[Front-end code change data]
........

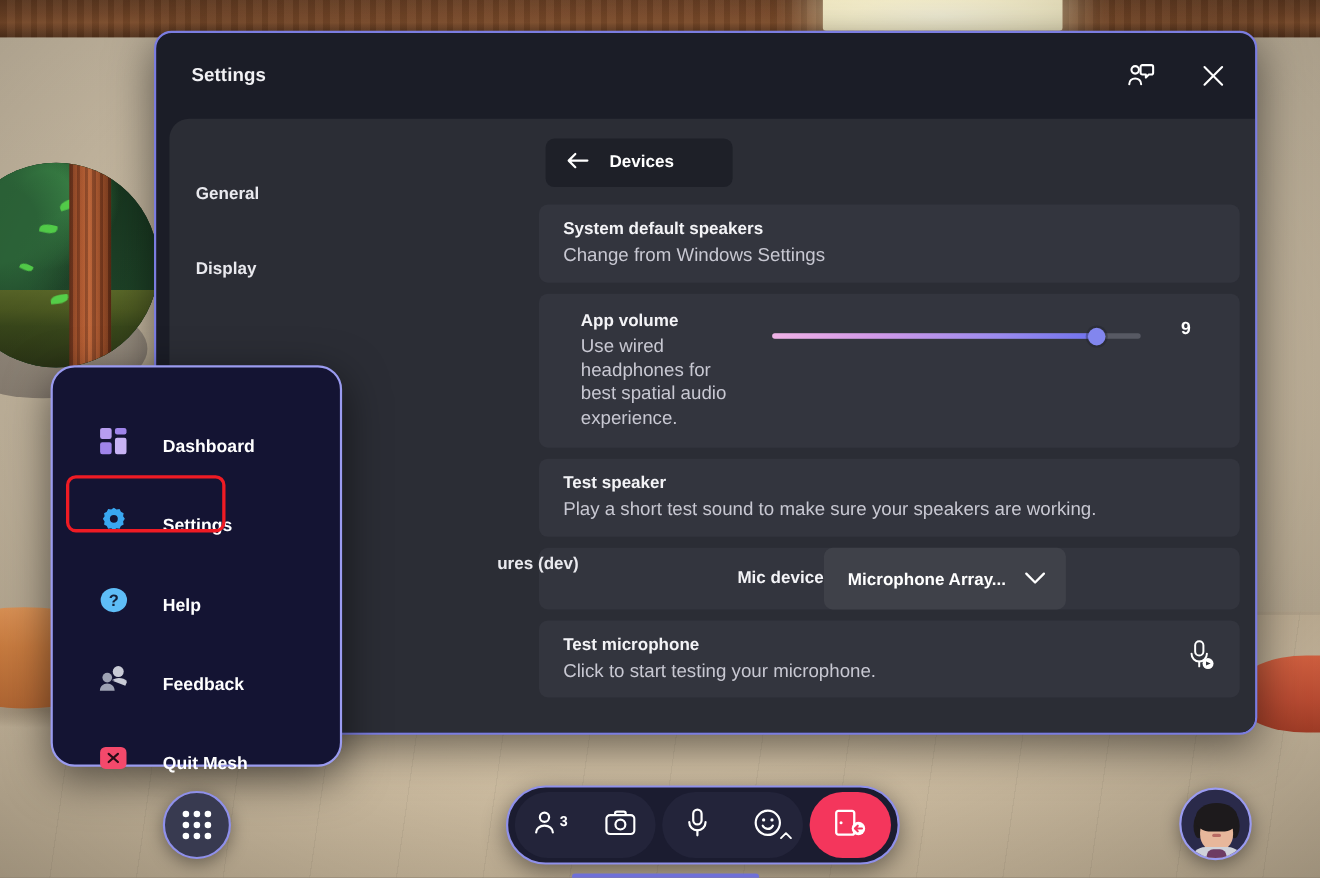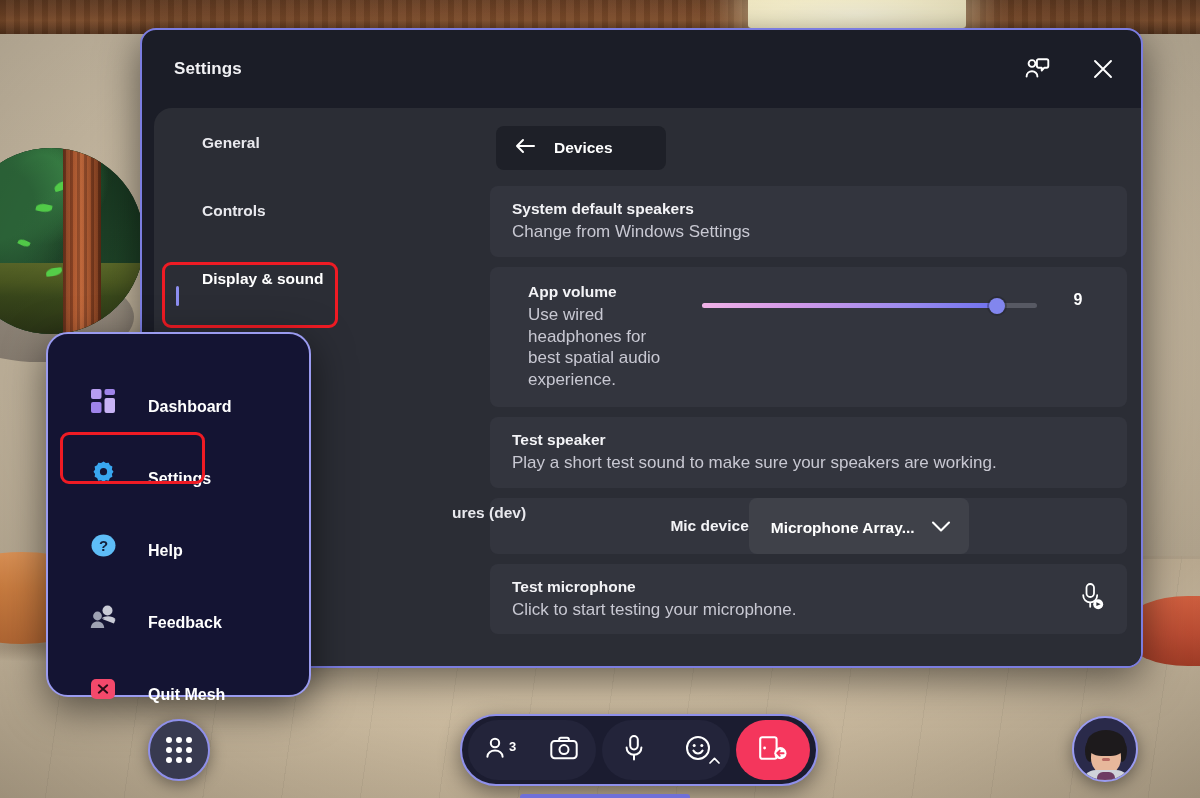--- a/index.html
+++ b/index.html
@@ -148,22 +148,22 @@
     border-top-left-radius: 18px;
     display: flex;
   }
   .sw-sidebar {
     width: 336px; flex: none;
     padding-top: 26px;
     position: relative;
   }
   .nav-item {
     position: relative;
-    height: 52px; display: flex; align-items: flex-start;
-    padding-left: 48px;
+    height: 52px; display: flex; align-items: flex-end;
+    padding-left: 24px;
     font-size: 15.5px; font-weight: 700; color: #e9e9ee;
     cursor: pointer;
     margin-bottom: 16px;
   }
   .nav-item.active { color: #ffffff; }
   .nav-item .active-bar {
     position: absolute; left: 22px; top: 16px;
     width: 3px; height: 20px; border-radius: 2px;
     background: #8d8ef0;
   }
@@ -383,26 +383,21 @@
       </div>
     </div>
 
     <div class="sw-body">
 
       <div class="sw-sidebar">
         <div class="nav-item">
           <span>General</span>
         </div>
         <div class="nav-item">
-          <span>Controls</span>
-        </div>
-        <div class="nav-item active">
-          <span class="active-bar"></span>
-          <span>Display &amp; sound</span>
-          <span class="hl-box"></span>
+          <span>Display</span>
         </div>
       </div>
 
       <div class="sw-main">
 
         <div class="devices-header-wrap">
           <div class="devices-header">
             <span>
               <svg width="22" height="16" viewBox="0 0 22 16" fill="none">
                 <path d="M20 8H3M3 8l6-6M3 8l6 6" stroke="#fff" stroke-width="2" stroke-linecap="round" stroke-linejoin="round"></path>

........

What the task requires -
Above are the records. Copy every line in them holding "width".

Output below -
     width: 336px; flex: none;
     width: 3px; height: 20px; border-radius: 2px;
               <svg width="22" height="16" viewBox="0 0 22 16" fill="none">
                 <path d="M20 8H3M3 8l6-6M3 8l6 6" stroke="#fff" stroke-width="2" stroke-linecap="round" stroke-linejoin="round"></path>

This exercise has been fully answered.